La volatilità si è spinta nel frattempo a livelli parossistici, riflettendo la battaglia degli investitori per digerire le conseguenze di una stretta monetaria. La prima conseguenza sarà una revisione dei valori degli assat a lungo termine. Con il crollo dei tassi di interesse durante la pandemia, il valore dei titoli con pay-off molto estesi nel futuro era aumentato vertiginosamente. Le azioni di aziende tecnologiche come Zoom e Netflix, già spinte più in alto dal passaggio al lavoro a distanza e all’intrattenimento domestico, erano ancora più ricercate, perché il rendimento delle obbligazioni era quasi svanito. Ora la previsione di una stretta monetaria sta provocando un’inversione di tendenza, con conseguenze ancora più drammatiche per i titoli più speculativi e per i nuovi strumenti come le criptovalute. L’effetto di tassi più elevati sull’economia reale è più lento e più difficile da prevedere. Il denaro a buon mercato ha consentito alle aziende di raccogliere grandi quantità di capitale nel 2021, un boom che non si ripeterà quest’anno. Chi ha comprato casa si è accollato mutui molto elevati, perché i prezzi delle case sono aumentati vertiginosamente. Le imprese in difficoltà hanno approfittato di prestiti garantiti dal governo. Il rapporto debito pubblicoPil è aumentato a dismisura, a causa degli ampi sussidi pompati nelle economie avanzate per far fronte alla crisi pandemica. L’elevato indebitamento rende l’economia mondiale più sensibile ai cambiamenti nella politica monetaria. Le banche centrali devono aumentare i tassi a sufficienza per reprimere l’inflazione, ma non così tanto da far precipitare le economie in recessione all’aumentare degli oneri sugli interessi.
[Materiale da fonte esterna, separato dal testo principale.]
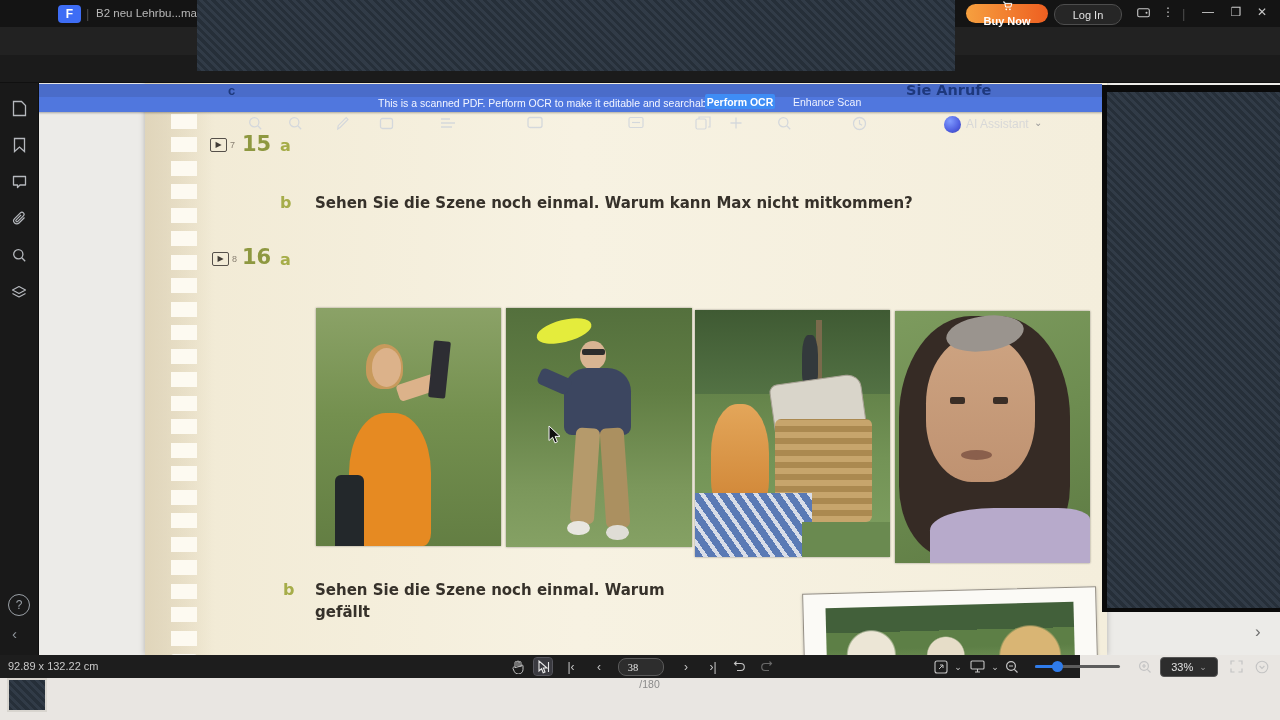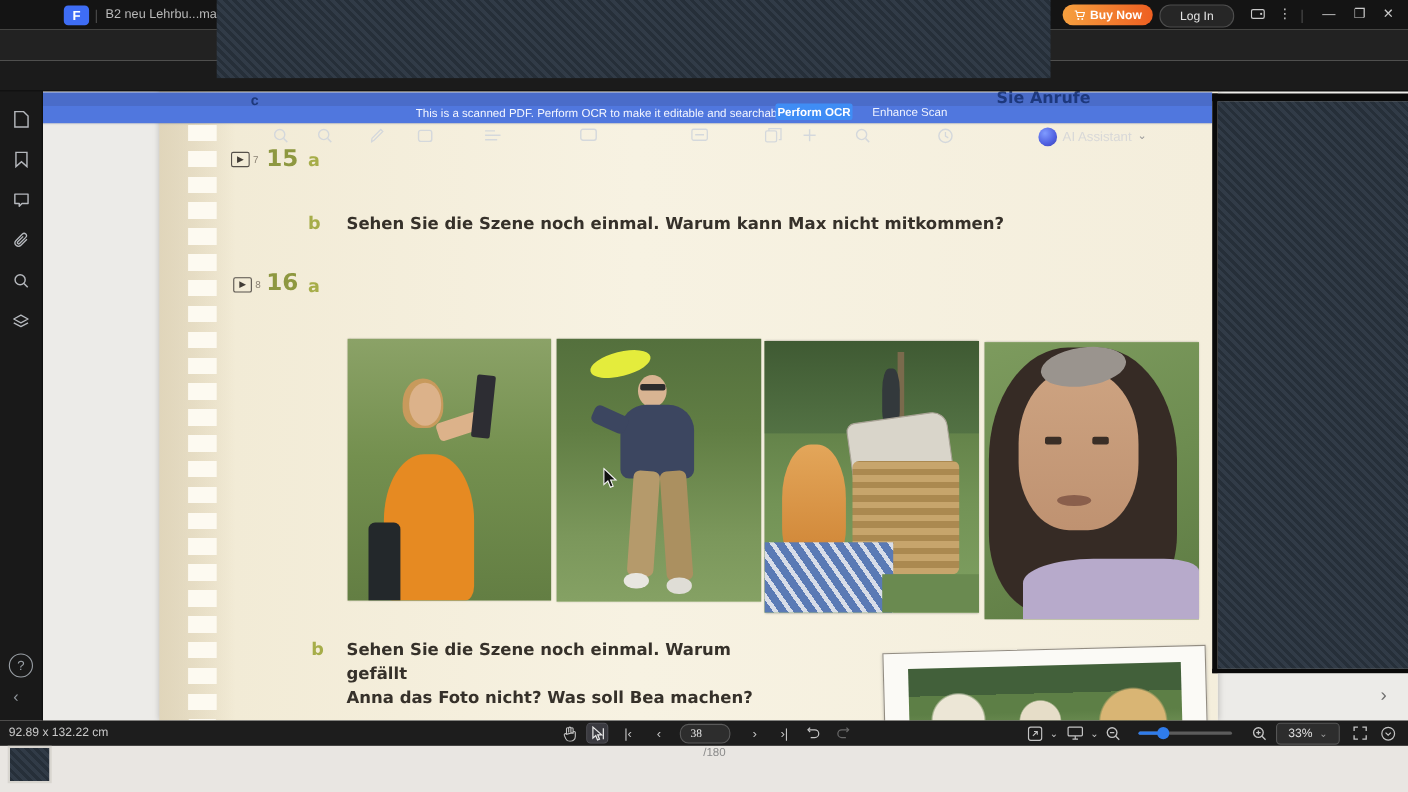"Buy Now" .btn-buy { flex-direction: none -> column }
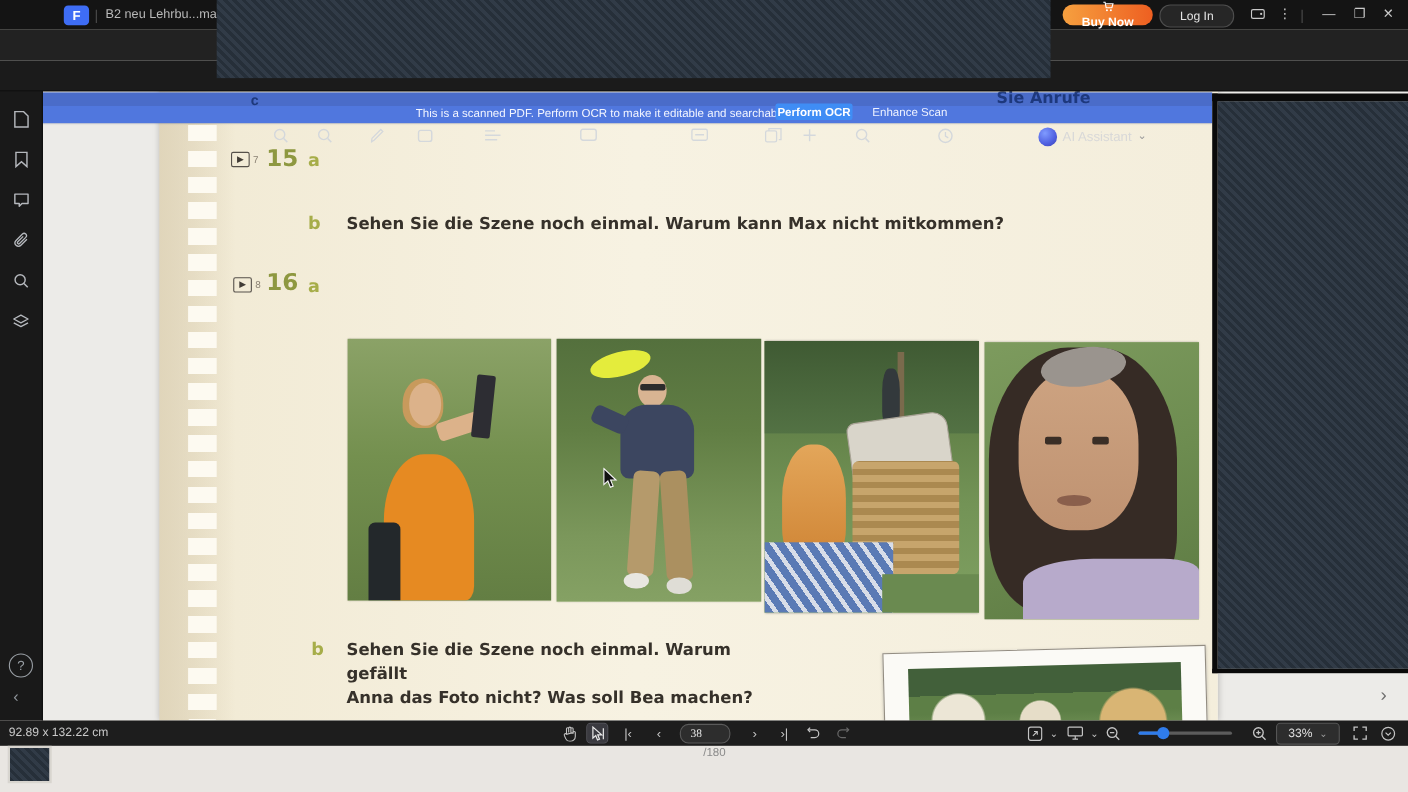"Anna das Foto nicht? Was" span { html: <span>Anna das Foto nicht? Was soll Bea machen?</span> -> none }
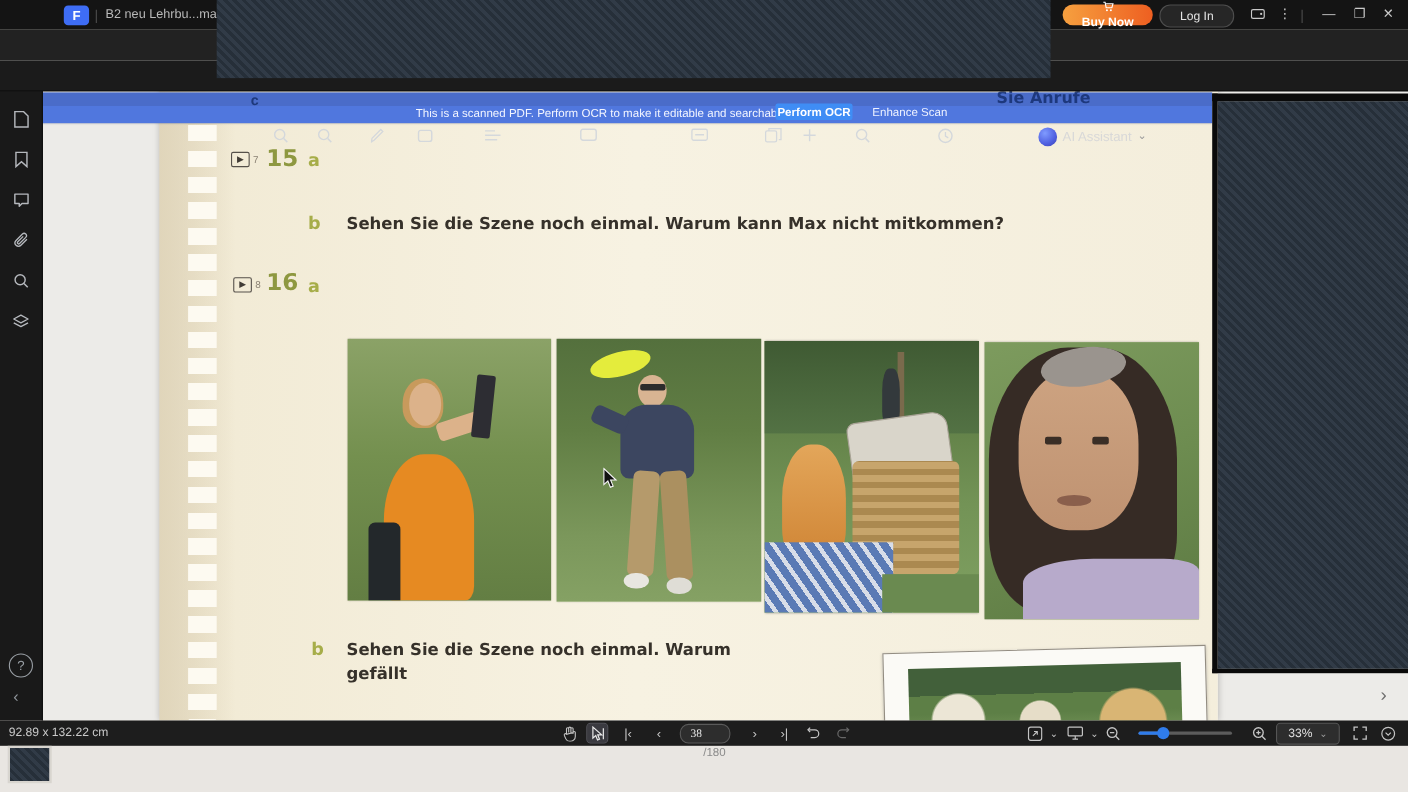"92.89 x 132.22 cm" .statusbar { width: 1280px -> 1080px }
La salute dei bilanci familiari dipende in parte dal mantenimento dei prezzi degli asset a livelli elevati. In pratica, le banche centrali mirano a una pista di atterraggio stretta, ma devono affrontare forti venti, come i rischi di guerra in Ucraina e le incertezze associate alla pandemia. Gli economisti fanno fatica a prevedere quante persone che hanno lasciato la forza lavoro nel 2020 alla fine torneranno, interrompendo la spirale inflazionistica tra salari e prezzi. E quando si vedrà un riorientamento verso i normali modelli di consumo. L’incertezza sulla forza dell’economia globale e la sua capacità di resistere a tassi più elevati, combinata con il nervosismo delle banche centrali preoccupate dell’inflazione, significa che i mercati stanno entrando in una nuova fase, che potrebbe implicare forti turbolenze.